In response to these developments, a new federal executive order, "Promoting Advanced Artificial Intelligence Innovation and Security," establishes a voluntary framework for evaluating frontier AI models prior to public release. The order signals a push to integrate AI-enabled defensive tools into federal and civilian infrastructure. It also mandates the creation of an AI Cybersecurity Clearinghouse to coordinate vulnerability remediation at scale. This directive follows structural changes in the federal cyber posture, including staffing reductions at CISA and withdrawal from major industry conferences, pointing toward decentralized, AI-driven defense and private-sector collaboration.

Strategic recommendations

For practitioners managing OT environments, we recommend disconnecting ATGs from the public internet immediately. If connectivity is an absolute requirement, hardening should include encryption, long passwords, and automated updates. Beyond digital configurations, organizations should implement cyber-informed engineering. Installing physical over-pressure valves or float valves prevents hazardous conditions independent of digital controls. Unidirectional gateways can also ensure that monitoring data exits the network securely without permitting inbound traffic.
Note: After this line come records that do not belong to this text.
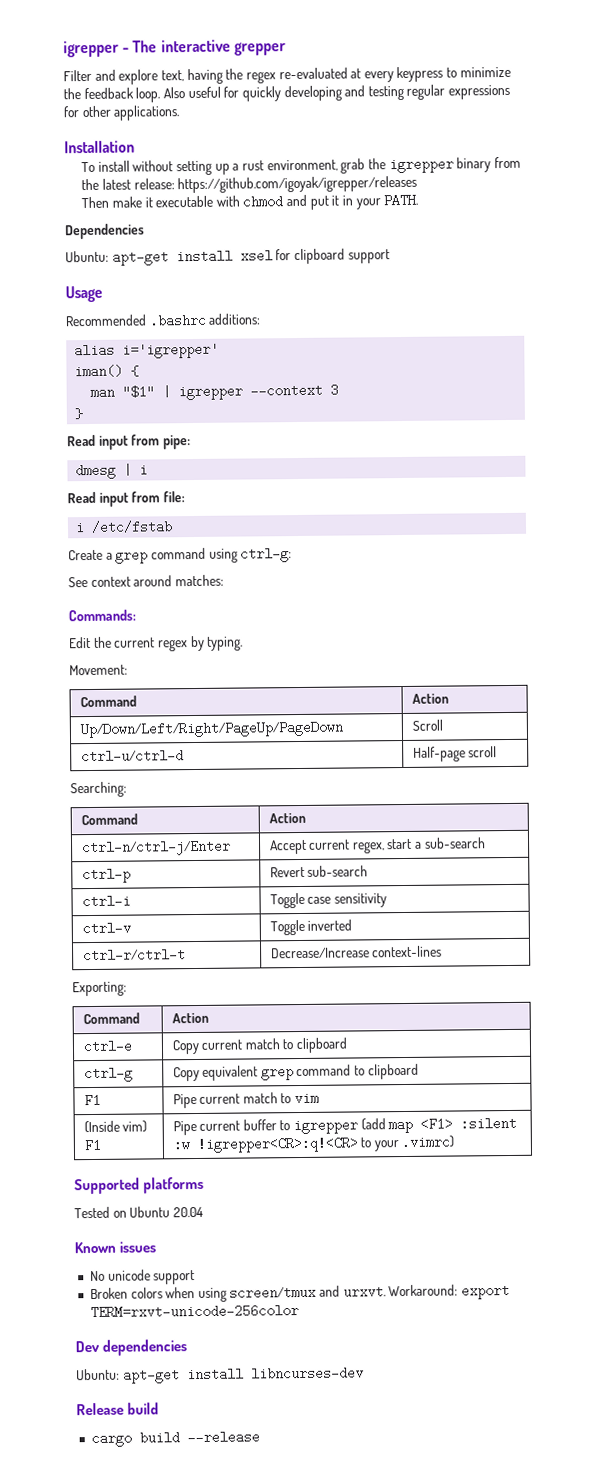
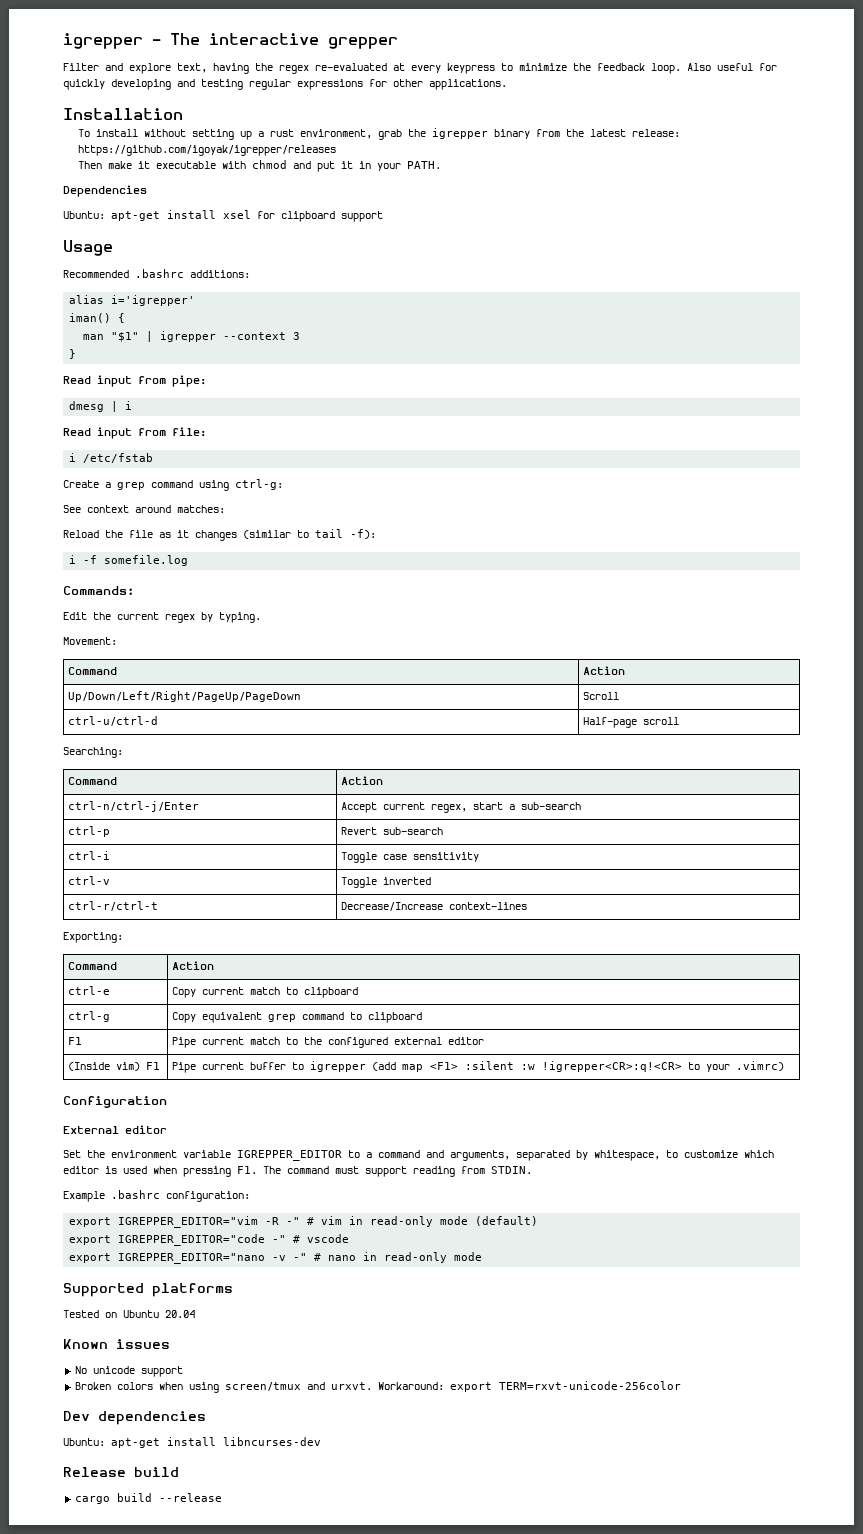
(224, 580) none -> [63,529,376,541] [69,555,189,566] // Reload the file as it changes (similar to tail -f): // i -f somefile.log
[294,1093,320,1104] vim -> [303,1037,484,1048] the configured external editor
(455, 1142) none -> [63,1096,167,1108] [63,1125,167,1134] [63,1150,774,1161] [63,1166,532,1177] [63,1190,250,1202] [69,1216,539,1228] [69,1234,350,1246] [69,1252,483,1264] // Configuration // External editor // Set the environment variable IGREPPER_EDITOR to a command and arguments, separated by whitespace, to customize which editor is used when pressing F1. The command must support reading from STDIN. // Example .bashrc configuration: // export IGREPPER_EDITOR="vim -R -" # vim in read-only mode (default) // export IGREPPER_EDITOR="code -" # vscode // export IGREPPER_EDITOR="nano -v -" # nano in read-only mode

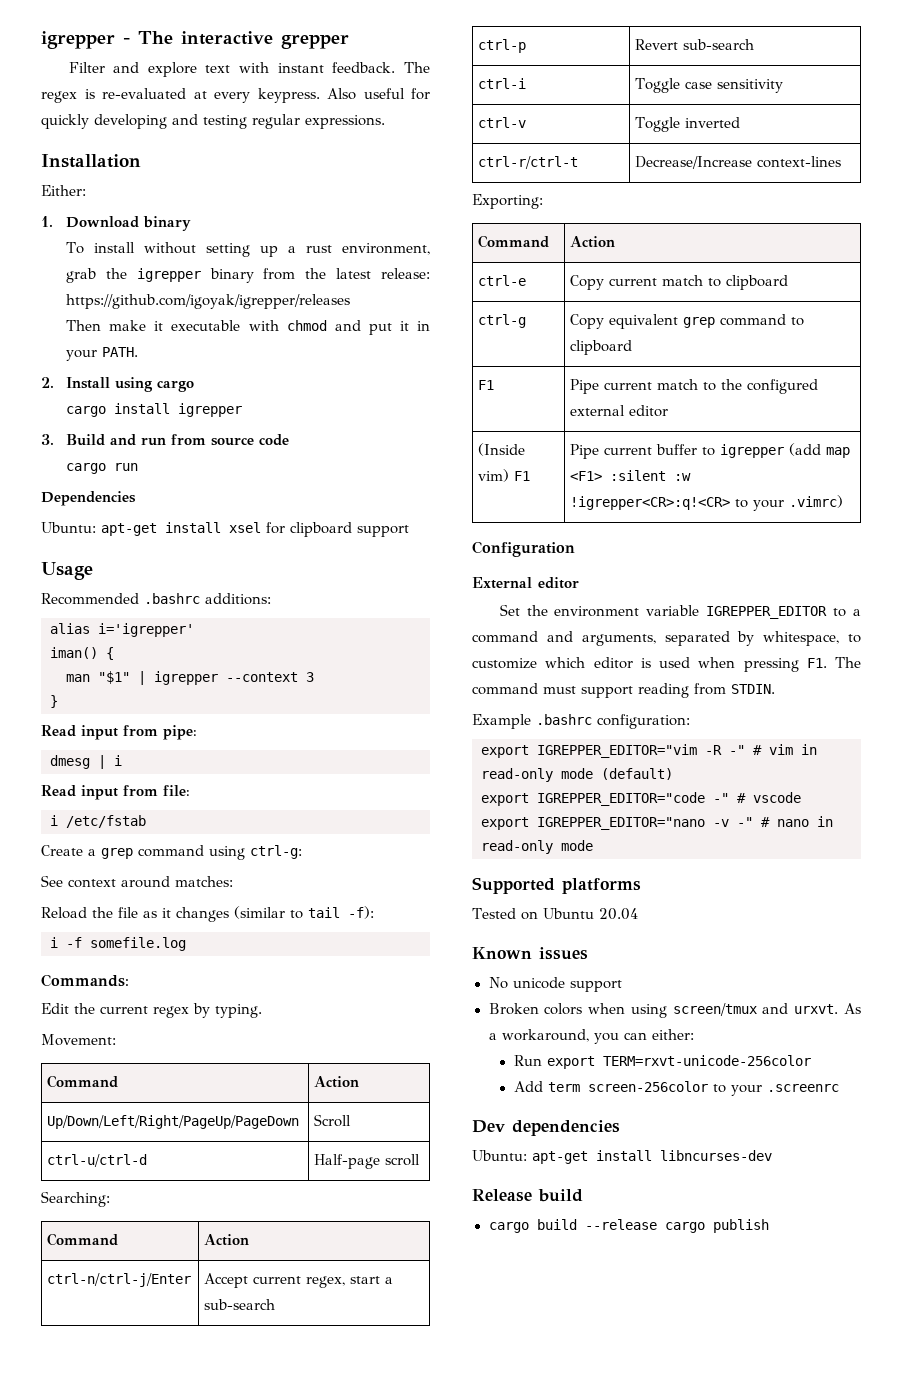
[177,63,681,74] text, having the regex re-evaluated at every keypress to minimize the feedback loop. -> [205,62,430,73] [41,88,320,103] text with instant feedback. The regex is re-evaluated at every keypress.
[297,79,507,90] [63,108,183,120] expressions for other applications. // Installation -> [305,115,385,129] [41,154,141,168] [41,185,86,196] [41,216,192,231] expressions. // Installation // Either: // 1. Download binary
(441, 165) none -> [41,377,195,392] [66,403,243,417] [41,434,290,446] [66,463,139,474] // 2. Install using cargo // cargo install igrepper // 3. Build and run from source code // cargo run
[377,1381,681,1392] Workaround: export TERM=rxvt-unicode-256color -> [844,1003,861,1014] [488,1029,694,1044] [513,1055,811,1069] [513,1081,839,1096] As a workaround, you can either: // Run export TERM=rxvt-unicode-256color // Add term screen-256color to your .screenrc
(222, 1497) none -> [664,1219,769,1233] cargo publish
In enterprise and cloud environments, proof-of-concept autonomous agents thrive in flat network structures with over-privileged roles. Implementing zero-trust architectures and micro-segmentation remains the most effective way to limit an agent's lateral reach. As AI models like Anthropic’s Claude Mythos show an increasing ability to identify vulnerabilities and generate testing inputs, security teams need to prepare for a "spigot" of vulnerability data. Operational priority will shift toward verifying and deploying patches in rapid clusters across multiple vendors simultaneously.

Looking forward, security programs should focus on adopting AI tools for internal assessment. Defenders can utilize AI agents to scan their own code and defensive workflows. The objective is to scale foundational security practices—least privilege, deep telemetry, and automated remediation—to match the efficiency of autonomous systems. While the first autonomous AI agent has not yet been observed in the wild, the technical foundations are present, and the window for proactive hardening is closing.

Gaps remain in our understanding of how these capabilities will evolve. While resource-intensive AI agents create detectable anomalies today, it is unknown how quickly malicious actors will develop low-footprint models. Similarly, the voluntary nature of the federal early-access framework means potent models could still reach the public without rigorous evaluation. We advise a baseline defense combining aggressive network segmentation with the complete removal of critical physical infrastructure from the public web.